Here's a short detective farce I wrote a while ago.

Back in 2000, I wrote a novel titled In Cold Blood. Read on for reviews, and a sneak preview.

Rave Reviews for In Cold Blood

The title sums it all up really. All you need to grant is one postulate. People act in cold blood. And the rest of the story just follows, like an immensely complex web of an abstract mathematical theory computed by applying a closure on this one fundamental axiom.

Vintage courtroom drama that puts Erle Stanley Gardner to the shade

The plot has so many twists that I wouldn’t recommend it to people with semi-circular canal disorder

At last, a novel that manages to combine humor with a racy plot, while at the same time remaining an extremely intelligent and intellectually challenging piece of work

I’d love to see a movie version. Producers ought to be queueing up with their million-dollar advances for this one

-The Author

More rave reviews are welcome. Rant reviews aren't.

Click here to read the first section of Chapter One, absolutely free. Of course, I'm not giving away the plot twists here.If you would like to read the complete novel, you may contact the author by e-mail.

About the Author

What can you say about a person who loves post-modernist literature, American criminal law, film, organized crime and computer science, in no particular order? Well, to quote him, you can say that you are privileged to know him. You can also say anything else you please, so long as you are out of his earshot and he doesn’t get to hear of it.

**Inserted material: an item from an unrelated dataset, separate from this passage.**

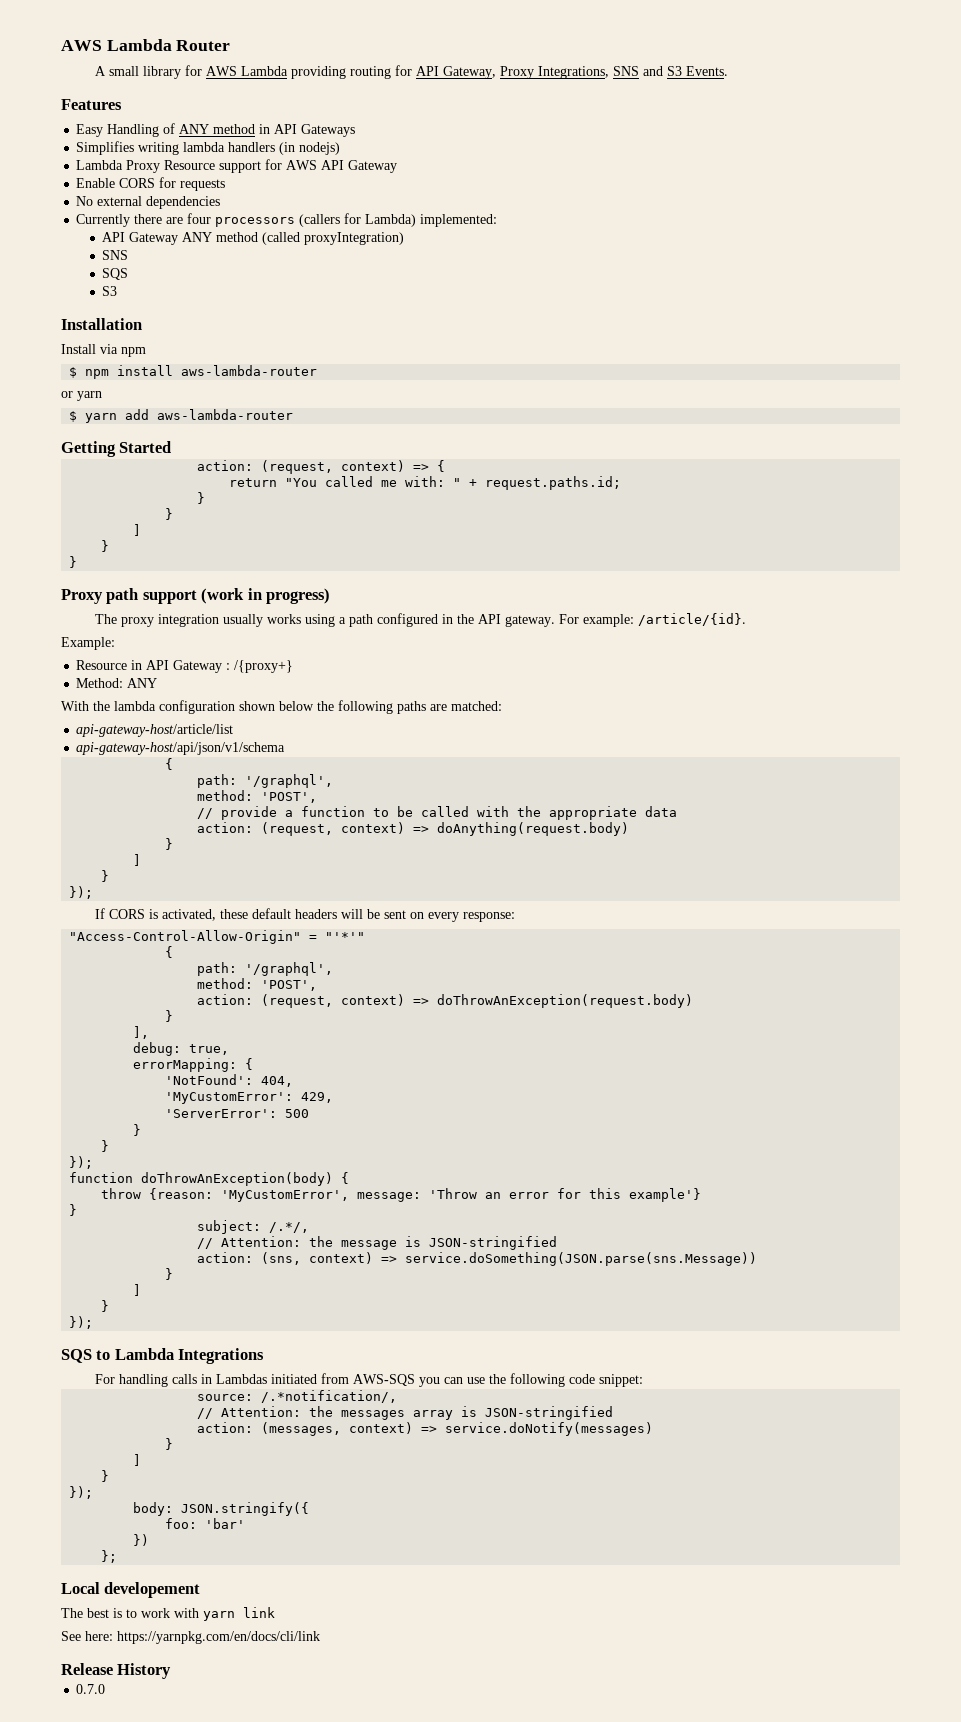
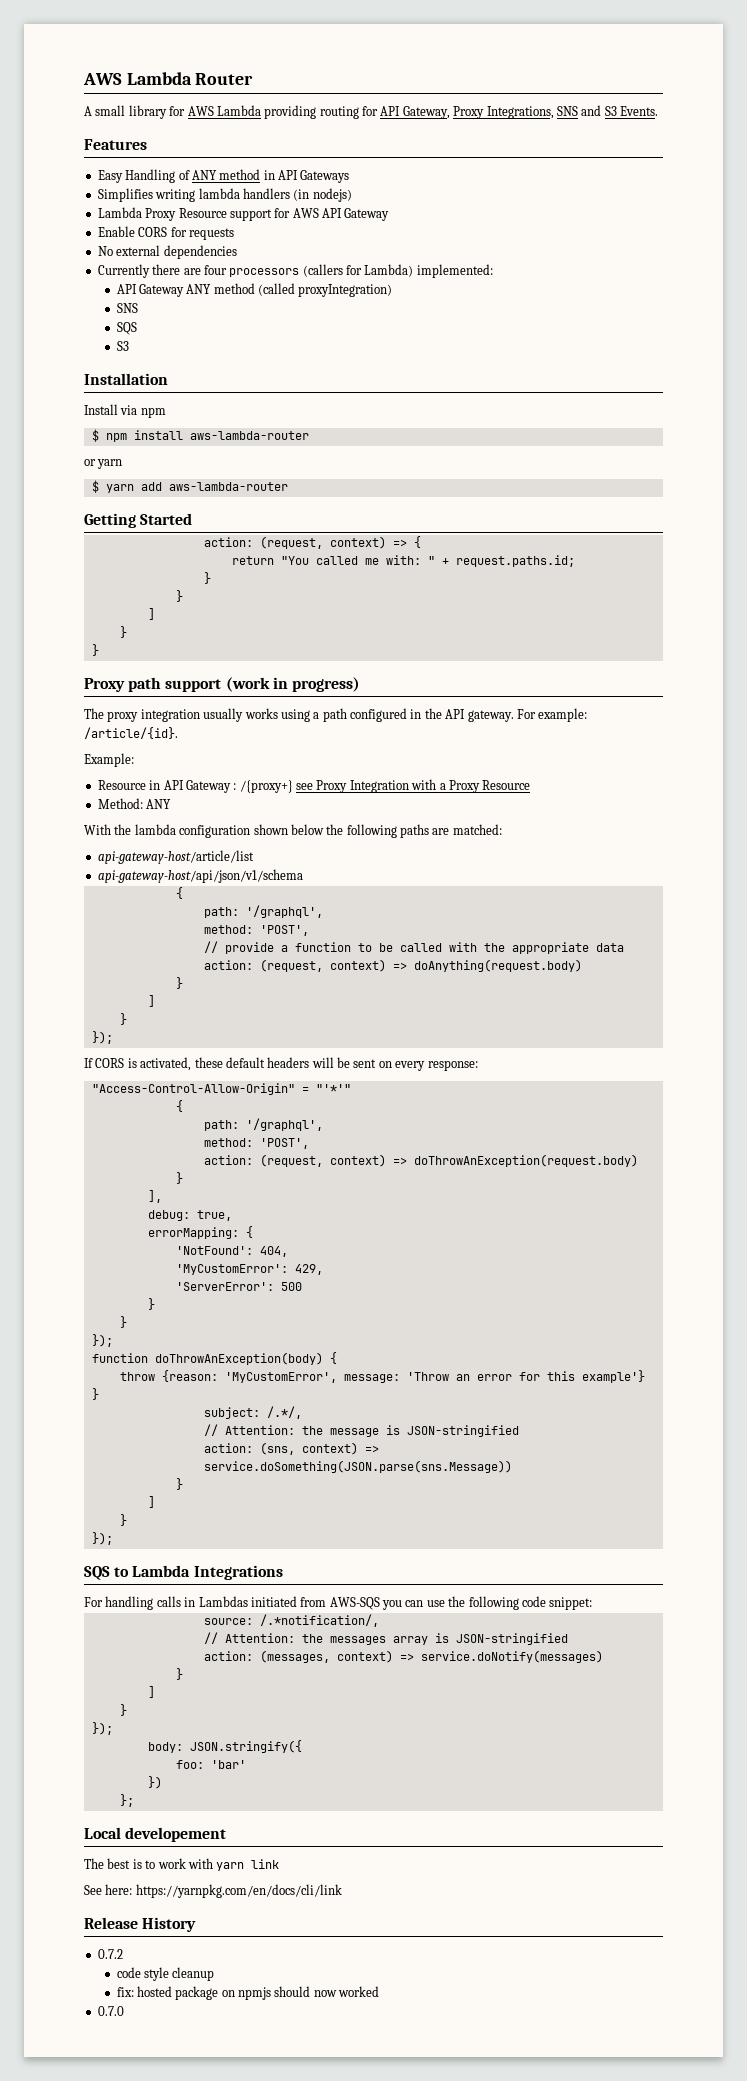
(294, 666) none -> [296,779,531,793] see Proxy Integration with a Proxy Resource
(172, 1671) none -> [97,1949,123,1959] [116,1967,215,1981] [116,1986,380,2000] // 0.7.2 // code style cleanup // fix: hosted package on npmjs should now worked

Leonardo Ricci is the pseudonym of Prasanna Ganesan, the author of such masterpieces as “Arsenic and Anaesthesia” and “Davy Jones’ Locker”, both of which proved so popular that not one copy remains unsold today. He is credited with introducing the Corkscrew technique of narration to the world of literature, arguably the greatest innovation in this domain since stream-of-consciousness. His poetry has often been compared favourably with that of one of his idols, T.S. Eliot. He has even tried his hand at dance, but was told he ought to try using his feet too.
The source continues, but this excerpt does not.